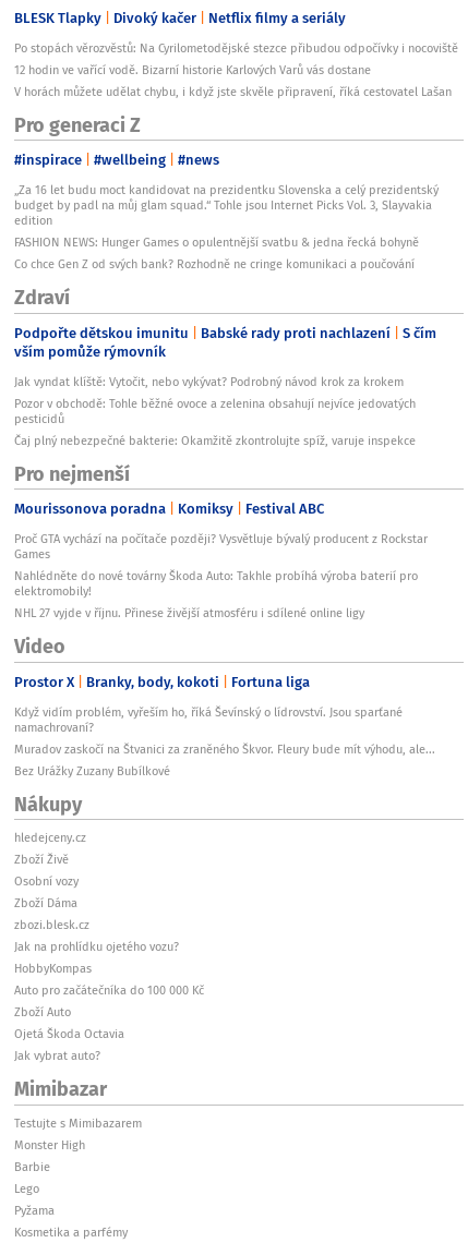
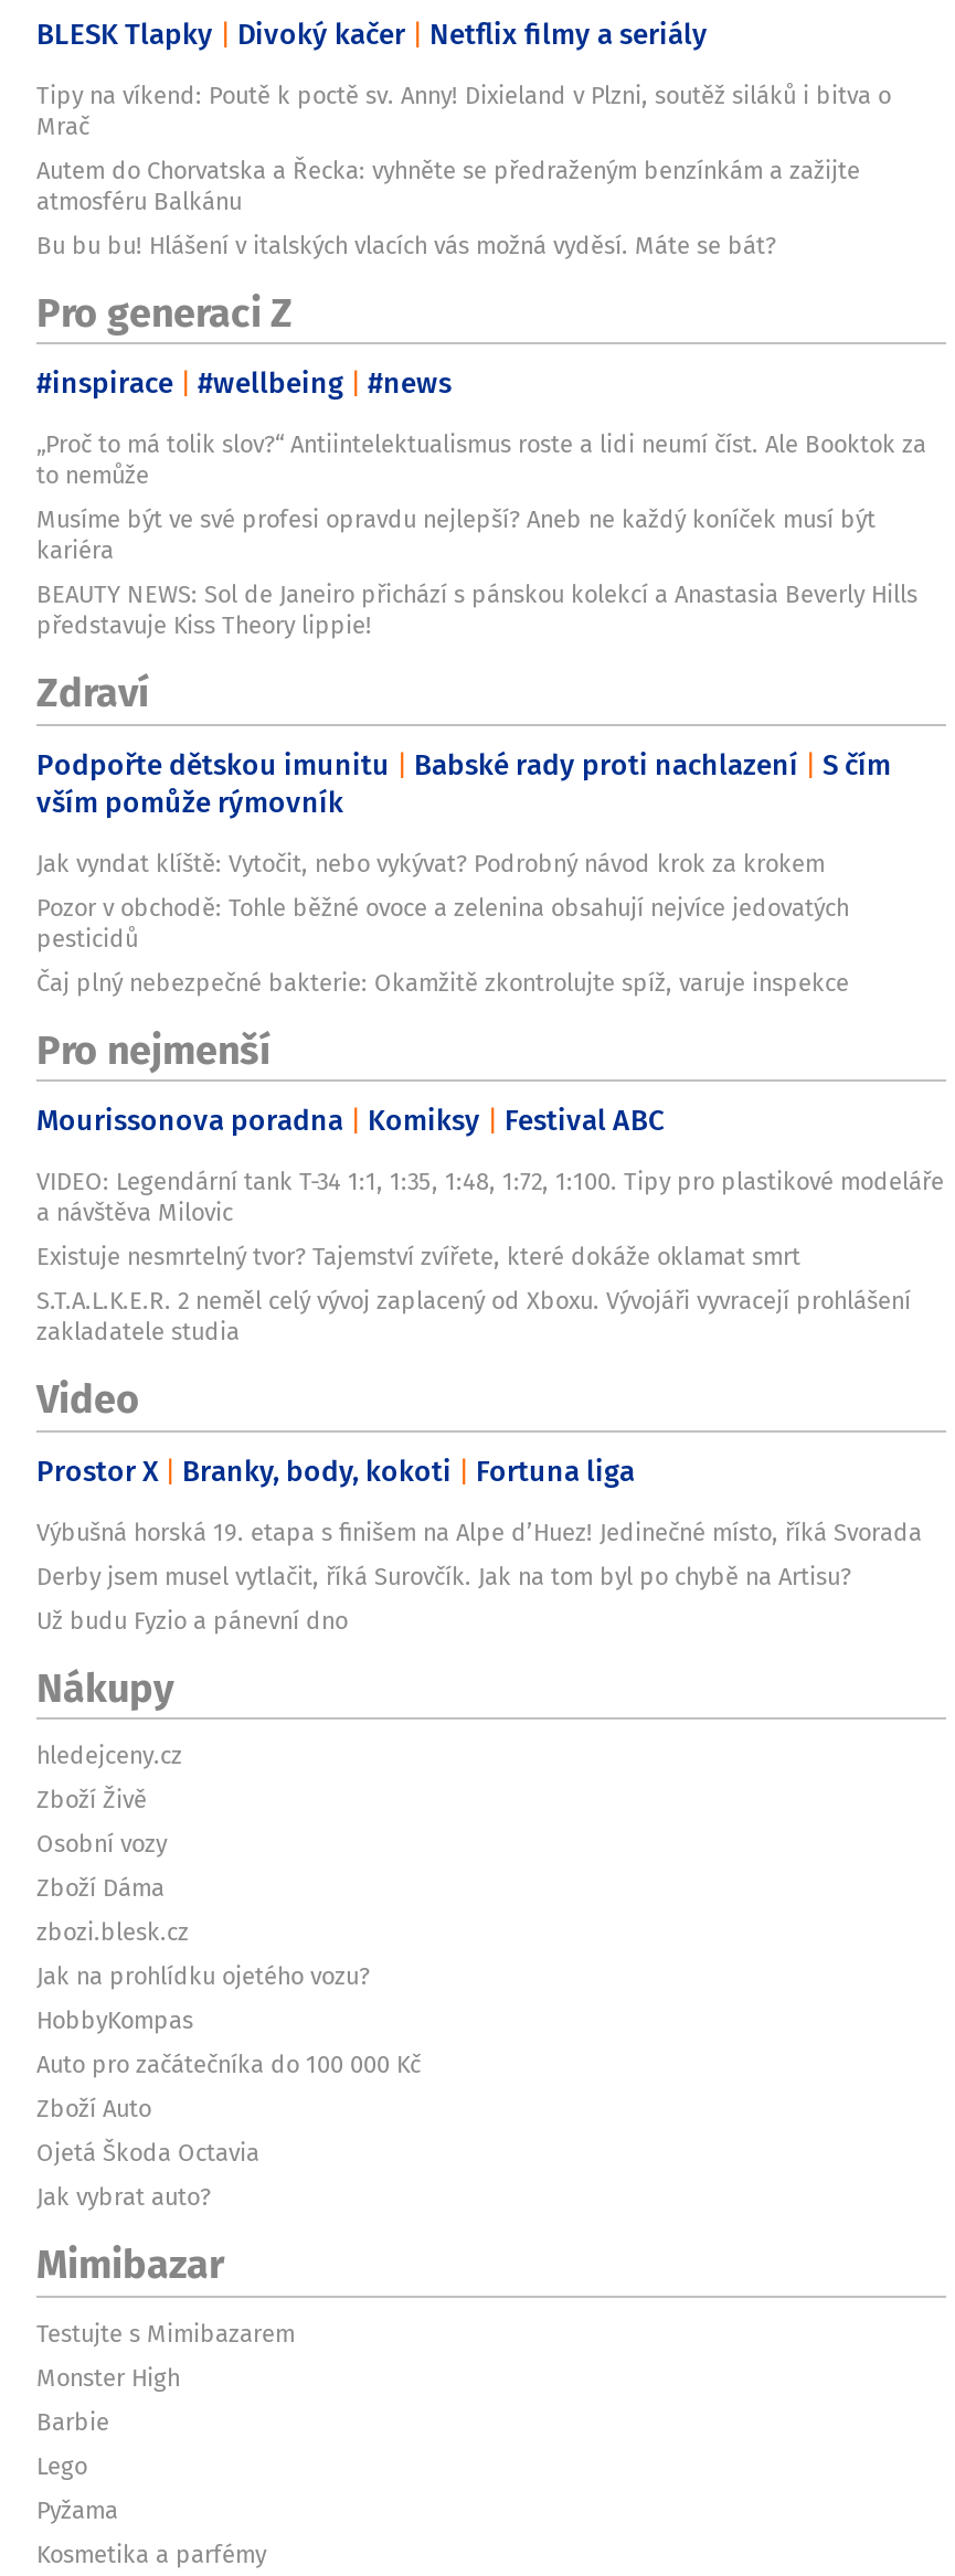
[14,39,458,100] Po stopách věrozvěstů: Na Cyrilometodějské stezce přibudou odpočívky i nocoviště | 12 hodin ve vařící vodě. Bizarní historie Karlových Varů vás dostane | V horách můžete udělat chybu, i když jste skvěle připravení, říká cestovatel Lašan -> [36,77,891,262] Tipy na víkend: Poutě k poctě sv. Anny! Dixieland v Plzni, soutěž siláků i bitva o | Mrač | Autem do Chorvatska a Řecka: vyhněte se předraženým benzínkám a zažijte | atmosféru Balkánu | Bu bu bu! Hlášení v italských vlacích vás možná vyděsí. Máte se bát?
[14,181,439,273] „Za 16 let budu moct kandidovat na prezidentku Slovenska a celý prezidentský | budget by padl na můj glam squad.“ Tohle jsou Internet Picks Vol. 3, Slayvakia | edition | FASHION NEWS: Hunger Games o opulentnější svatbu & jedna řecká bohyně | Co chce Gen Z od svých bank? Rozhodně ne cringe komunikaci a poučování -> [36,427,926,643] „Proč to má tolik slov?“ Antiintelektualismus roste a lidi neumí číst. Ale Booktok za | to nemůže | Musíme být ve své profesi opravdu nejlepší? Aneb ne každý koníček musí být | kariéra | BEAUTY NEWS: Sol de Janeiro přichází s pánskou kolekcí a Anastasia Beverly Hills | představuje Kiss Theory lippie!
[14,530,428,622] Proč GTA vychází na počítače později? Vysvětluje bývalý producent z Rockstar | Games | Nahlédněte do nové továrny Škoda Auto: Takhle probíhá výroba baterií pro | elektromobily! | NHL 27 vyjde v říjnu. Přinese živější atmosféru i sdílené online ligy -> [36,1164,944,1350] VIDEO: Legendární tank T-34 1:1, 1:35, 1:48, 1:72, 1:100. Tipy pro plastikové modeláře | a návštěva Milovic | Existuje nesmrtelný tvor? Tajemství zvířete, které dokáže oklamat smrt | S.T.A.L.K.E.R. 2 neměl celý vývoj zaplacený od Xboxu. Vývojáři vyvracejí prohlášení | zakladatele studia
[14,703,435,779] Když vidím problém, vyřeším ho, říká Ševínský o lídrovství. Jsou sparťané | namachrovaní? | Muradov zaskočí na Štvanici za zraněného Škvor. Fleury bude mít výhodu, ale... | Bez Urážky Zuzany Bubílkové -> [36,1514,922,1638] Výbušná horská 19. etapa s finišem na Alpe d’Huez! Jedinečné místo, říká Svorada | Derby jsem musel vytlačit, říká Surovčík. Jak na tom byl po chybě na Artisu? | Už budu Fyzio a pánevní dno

--

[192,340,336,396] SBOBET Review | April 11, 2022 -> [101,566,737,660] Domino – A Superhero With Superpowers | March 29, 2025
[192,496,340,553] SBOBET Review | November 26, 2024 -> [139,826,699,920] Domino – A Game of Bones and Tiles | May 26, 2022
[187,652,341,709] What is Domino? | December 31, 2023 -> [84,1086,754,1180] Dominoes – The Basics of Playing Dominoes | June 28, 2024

==

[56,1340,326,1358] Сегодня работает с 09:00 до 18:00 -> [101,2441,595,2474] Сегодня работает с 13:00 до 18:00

| Task statement |
Give again exactly, and only, the lines above starting at the one with "[14,39,458,100] Po stopách" and ending at the one with "[14,703,435,779] Když vidím".

| Result of this exercise |
[14,39,458,100] Po stopách věrozvěstů: Na Cyrilometodějské stezce přibudou odpočívky i nocoviště | 12 hodin ve vařící vodě. Bizarní historie Karlových Varů vás dostane | V horách můžete udělat chybu, i když jste skvěle připravení, říká cestovatel Lašan -> [36,77,891,262] Tipy na víkend: Poutě k poctě sv. Anny! Dixieland v Plzni, soutěž siláků i bitva o | Mrač | Autem do Chorvatska a Řecka: vyhněte se předraženým benzínkám a zažijte | atmosféru Balkánu | Bu bu bu! Hlášení v italských vlacích vás možná vyděsí. Máte se bát?
[14,181,439,273] „Za 16 let budu moct kandidovat na prezidentku Slovenska a celý prezidentský | budget by padl na můj glam squad.“ Tohle jsou Internet Picks Vol. 3, Slayvakia | edition | FASHION NEWS: Hunger Games o opulentnější svatbu & jedna řecká bohyně | Co chce Gen Z od svých bank? Rozhodně ne cringe komunikaci a poučování -> [36,427,926,643] „Proč to má tolik slov?“ Antiintelektualismus roste a lidi neumí číst. Ale Booktok za | to nemůže | Musíme být ve své profesi opravdu nejlepší? Aneb ne každý koníček musí být | kariéra | BEAUTY NEWS: Sol de Janeiro přichází s pánskou kolekcí a Anastasia Beverly Hills | představuje Kiss Theory lippie!
[14,530,428,622] Proč GTA vychází na počítače později? Vysvětluje bývalý producent z Rockstar | Games | Nahlédněte do nové továrny Škoda Auto: Takhle probíhá výroba baterií pro | elektromobily! | NHL 27 vyjde v říjnu. Přinese živější atmosféru i sdílené online ligy -> [36,1164,944,1350] VIDEO: Legendární tank T-34 1:1, 1:35, 1:48, 1:72, 1:100. Tipy pro plastikové modeláře | a návštěva Milovic | Existuje nesmrtelný tvor? Tajemství zvířete, které dokáže oklamat smrt | S.T.A.L.K.E.R. 2 neměl celý vývoj zaplacený od Xboxu. Vývojáři vyvracejí prohlášení | zakladatele studia
[14,703,435,779] Když vidím problém, vyřeším ho, říká Ševínský o lídrovství. Jsou sparťané | namachrovaní? | Muradov zaskočí na Štvanici za zraněného Škvor. Fleury bude mít výhodu, ale... | Bez Urážky Zuzany Bubílkové -> [36,1514,922,1638] Výbušná horská 19. etapa s finišem na Alpe d’Huez! Jedinečné místo, říká Svorada | Derby jsem musel vytlačit, říká Surovčík. Jak na tom byl po chybě na Artisu? | Už budu Fyzio a pánevní dno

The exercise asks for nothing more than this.